AMENDED TIME-BASED RESTRICTED STOCK UNIT AWARD UNDER THE PROVISIONS OF

Contract Categories: Business Finance - Stock Agreements
EX-10.31 13 dex1031.htm 2007 FORM OF TIME-BASED RESTRICTED STOCK UNIT AWARD AGREEMENT FOR DIRECTORS 2007 Form of Time-Based Restricted Stock Unit Award Agreement for Directors

Exhibit 10.31 to 2008 10-K

AMENDED TIME-BASED RESTRICTED STOCK UNIT AWARD

UNDER THE PROVISIONS OF

THE CONVERGYS CORPORATION

1998 LONG TERM INCENTIVE PLAN, AS AMENDED

 

Name of Director:   
Grant Date:    April 17, 2007
Number of Shares:    3,034
Vest Date:    April 16, 2010

In 2007, pursuant to the provisions of the Convergys Corporation 1998 Long Term Incentive Plan, as amended (the “Plan”), a copy of which has been delivered to you, the Board of Directors of Convergys Corporation (the “Board”) granted you a time-based restricted stock unit award that had a Grant Date, number of Shares and Vest Date as are noted above (your “2007 restricted stock unit award”). On April 22, 2008, the Board approved certain amendments to the terms of your 2007 restricted stock unit award to document and ensure compliance with Internal Revenue Code Section 409A. The following terms, conditions and restrictions shall govern your 2007 restricted stock unit award on and after January 1, 2008.

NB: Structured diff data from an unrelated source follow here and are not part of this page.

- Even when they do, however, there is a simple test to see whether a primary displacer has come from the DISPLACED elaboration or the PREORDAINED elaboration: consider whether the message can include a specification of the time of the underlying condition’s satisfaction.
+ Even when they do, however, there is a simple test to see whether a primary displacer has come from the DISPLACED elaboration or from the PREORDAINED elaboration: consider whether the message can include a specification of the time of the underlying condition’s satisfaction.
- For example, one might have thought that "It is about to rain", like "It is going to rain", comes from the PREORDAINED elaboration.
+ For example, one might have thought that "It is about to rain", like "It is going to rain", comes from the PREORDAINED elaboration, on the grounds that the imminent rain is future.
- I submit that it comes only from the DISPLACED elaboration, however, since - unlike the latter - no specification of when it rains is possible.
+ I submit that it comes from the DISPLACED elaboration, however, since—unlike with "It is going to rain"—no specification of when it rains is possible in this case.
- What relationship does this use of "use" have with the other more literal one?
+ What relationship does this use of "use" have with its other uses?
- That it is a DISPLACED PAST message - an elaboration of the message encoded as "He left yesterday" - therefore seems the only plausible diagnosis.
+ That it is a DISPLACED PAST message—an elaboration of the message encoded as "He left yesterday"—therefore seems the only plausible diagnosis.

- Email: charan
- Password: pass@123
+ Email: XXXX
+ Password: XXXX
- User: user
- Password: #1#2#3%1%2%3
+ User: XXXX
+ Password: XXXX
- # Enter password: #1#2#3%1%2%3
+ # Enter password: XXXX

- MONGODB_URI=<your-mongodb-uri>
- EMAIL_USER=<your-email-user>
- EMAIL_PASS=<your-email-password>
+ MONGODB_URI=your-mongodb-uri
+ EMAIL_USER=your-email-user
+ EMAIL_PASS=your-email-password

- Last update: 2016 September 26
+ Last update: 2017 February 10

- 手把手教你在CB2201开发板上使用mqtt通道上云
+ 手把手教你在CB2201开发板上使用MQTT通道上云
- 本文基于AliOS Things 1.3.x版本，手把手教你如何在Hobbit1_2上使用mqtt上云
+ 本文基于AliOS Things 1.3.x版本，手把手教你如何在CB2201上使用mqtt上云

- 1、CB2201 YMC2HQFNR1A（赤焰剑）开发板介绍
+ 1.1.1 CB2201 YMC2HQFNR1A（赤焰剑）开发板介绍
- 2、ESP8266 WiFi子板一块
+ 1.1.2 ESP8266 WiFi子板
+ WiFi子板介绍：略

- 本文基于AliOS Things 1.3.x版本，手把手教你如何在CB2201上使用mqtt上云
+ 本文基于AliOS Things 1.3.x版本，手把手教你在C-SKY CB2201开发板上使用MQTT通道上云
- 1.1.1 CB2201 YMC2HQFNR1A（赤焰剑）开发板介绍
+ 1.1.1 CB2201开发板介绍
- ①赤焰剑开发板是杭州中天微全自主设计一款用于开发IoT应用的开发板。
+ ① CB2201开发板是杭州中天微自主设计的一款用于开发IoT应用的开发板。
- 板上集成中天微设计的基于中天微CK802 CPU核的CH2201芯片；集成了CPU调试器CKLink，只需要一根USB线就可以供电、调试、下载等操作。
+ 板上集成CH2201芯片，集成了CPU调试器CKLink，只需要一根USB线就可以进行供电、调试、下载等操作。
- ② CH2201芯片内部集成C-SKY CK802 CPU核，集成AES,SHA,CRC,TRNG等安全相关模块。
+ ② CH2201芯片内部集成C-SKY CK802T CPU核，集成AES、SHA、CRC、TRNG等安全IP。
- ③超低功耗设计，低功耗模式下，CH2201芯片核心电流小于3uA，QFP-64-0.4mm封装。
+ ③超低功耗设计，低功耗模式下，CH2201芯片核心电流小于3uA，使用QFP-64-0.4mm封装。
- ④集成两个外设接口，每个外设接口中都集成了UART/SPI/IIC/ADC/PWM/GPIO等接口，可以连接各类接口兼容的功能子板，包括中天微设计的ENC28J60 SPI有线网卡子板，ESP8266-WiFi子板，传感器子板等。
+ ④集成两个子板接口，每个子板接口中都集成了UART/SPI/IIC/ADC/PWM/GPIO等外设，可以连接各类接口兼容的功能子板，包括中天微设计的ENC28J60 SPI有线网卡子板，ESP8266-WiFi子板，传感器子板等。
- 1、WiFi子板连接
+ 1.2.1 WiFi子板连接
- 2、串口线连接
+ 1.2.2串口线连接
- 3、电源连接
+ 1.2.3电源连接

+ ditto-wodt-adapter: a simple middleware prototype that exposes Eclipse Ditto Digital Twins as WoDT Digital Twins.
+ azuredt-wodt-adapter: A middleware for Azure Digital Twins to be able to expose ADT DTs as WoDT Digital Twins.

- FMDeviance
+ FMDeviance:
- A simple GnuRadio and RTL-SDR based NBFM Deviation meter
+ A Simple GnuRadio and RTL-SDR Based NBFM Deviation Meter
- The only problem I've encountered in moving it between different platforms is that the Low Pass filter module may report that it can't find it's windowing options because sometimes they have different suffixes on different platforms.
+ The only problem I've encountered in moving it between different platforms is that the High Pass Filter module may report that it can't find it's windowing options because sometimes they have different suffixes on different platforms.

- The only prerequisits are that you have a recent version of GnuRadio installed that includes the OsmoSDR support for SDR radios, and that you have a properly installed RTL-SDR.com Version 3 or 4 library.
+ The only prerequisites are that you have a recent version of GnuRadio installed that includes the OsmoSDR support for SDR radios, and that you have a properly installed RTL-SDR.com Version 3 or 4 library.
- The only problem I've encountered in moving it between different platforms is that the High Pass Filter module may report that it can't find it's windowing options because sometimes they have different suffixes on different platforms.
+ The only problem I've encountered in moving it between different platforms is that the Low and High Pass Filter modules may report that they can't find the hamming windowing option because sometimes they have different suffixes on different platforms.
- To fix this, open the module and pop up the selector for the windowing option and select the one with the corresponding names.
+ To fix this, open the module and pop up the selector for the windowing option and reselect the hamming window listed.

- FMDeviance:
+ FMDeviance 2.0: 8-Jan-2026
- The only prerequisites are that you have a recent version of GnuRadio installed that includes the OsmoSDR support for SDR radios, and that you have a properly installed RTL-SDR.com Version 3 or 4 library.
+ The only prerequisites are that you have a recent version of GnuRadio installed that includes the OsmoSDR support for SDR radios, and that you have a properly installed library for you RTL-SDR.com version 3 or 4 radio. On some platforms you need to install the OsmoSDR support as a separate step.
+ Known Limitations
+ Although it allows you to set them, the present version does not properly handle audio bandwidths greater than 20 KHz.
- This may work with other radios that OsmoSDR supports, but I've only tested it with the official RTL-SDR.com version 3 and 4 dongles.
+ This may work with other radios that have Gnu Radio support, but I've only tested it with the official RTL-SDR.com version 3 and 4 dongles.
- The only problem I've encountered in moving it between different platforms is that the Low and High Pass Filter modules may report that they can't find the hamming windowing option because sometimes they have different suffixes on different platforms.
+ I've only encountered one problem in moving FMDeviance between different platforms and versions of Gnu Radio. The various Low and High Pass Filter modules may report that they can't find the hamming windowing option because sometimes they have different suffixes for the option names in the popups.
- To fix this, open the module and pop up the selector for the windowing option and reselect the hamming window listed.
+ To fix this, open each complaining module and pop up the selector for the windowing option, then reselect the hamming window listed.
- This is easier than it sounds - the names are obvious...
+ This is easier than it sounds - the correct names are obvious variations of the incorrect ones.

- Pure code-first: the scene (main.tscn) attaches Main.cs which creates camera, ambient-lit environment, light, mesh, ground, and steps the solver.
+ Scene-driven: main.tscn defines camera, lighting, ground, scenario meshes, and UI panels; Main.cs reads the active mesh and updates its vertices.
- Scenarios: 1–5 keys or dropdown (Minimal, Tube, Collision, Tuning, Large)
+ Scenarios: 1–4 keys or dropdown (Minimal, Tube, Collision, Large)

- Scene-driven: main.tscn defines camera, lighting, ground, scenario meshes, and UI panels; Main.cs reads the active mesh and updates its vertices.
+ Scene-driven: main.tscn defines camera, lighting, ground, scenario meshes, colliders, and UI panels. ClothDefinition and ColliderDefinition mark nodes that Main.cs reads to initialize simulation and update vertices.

1. Delivery of Shares. Subject to and upon the terms, conditions and restrictions set forth in this Agreement, Convergys Corporation (the “Company”) shall deliver to you the number of common shares, without par value, of Convergys Corporation (the “Shares”) indicated above 30 days following the Vest Date indicated above.

2. Forfeiture of Award. Notwithstanding the provisions of Section 1 hereof, your right to receive Shares that are the subject of this award shall be forfeited automatically and without further notice if you cease to be a member of the Board prior to the Vest Date for any reason other than your death, disability or retirement. For purposes of this Section 2 and the other provisions of this Agreement:

 

  a. “disability” means an illness or injury of yours which the Board determines prevents you from continuing to perform your duties as a member of the Board; and

 

  b. “retirement” means retirement after your having (I) attained the age specified in the retirement policy applicable to Board members, as amended from time to time, or (II) completed five years of service on the Board.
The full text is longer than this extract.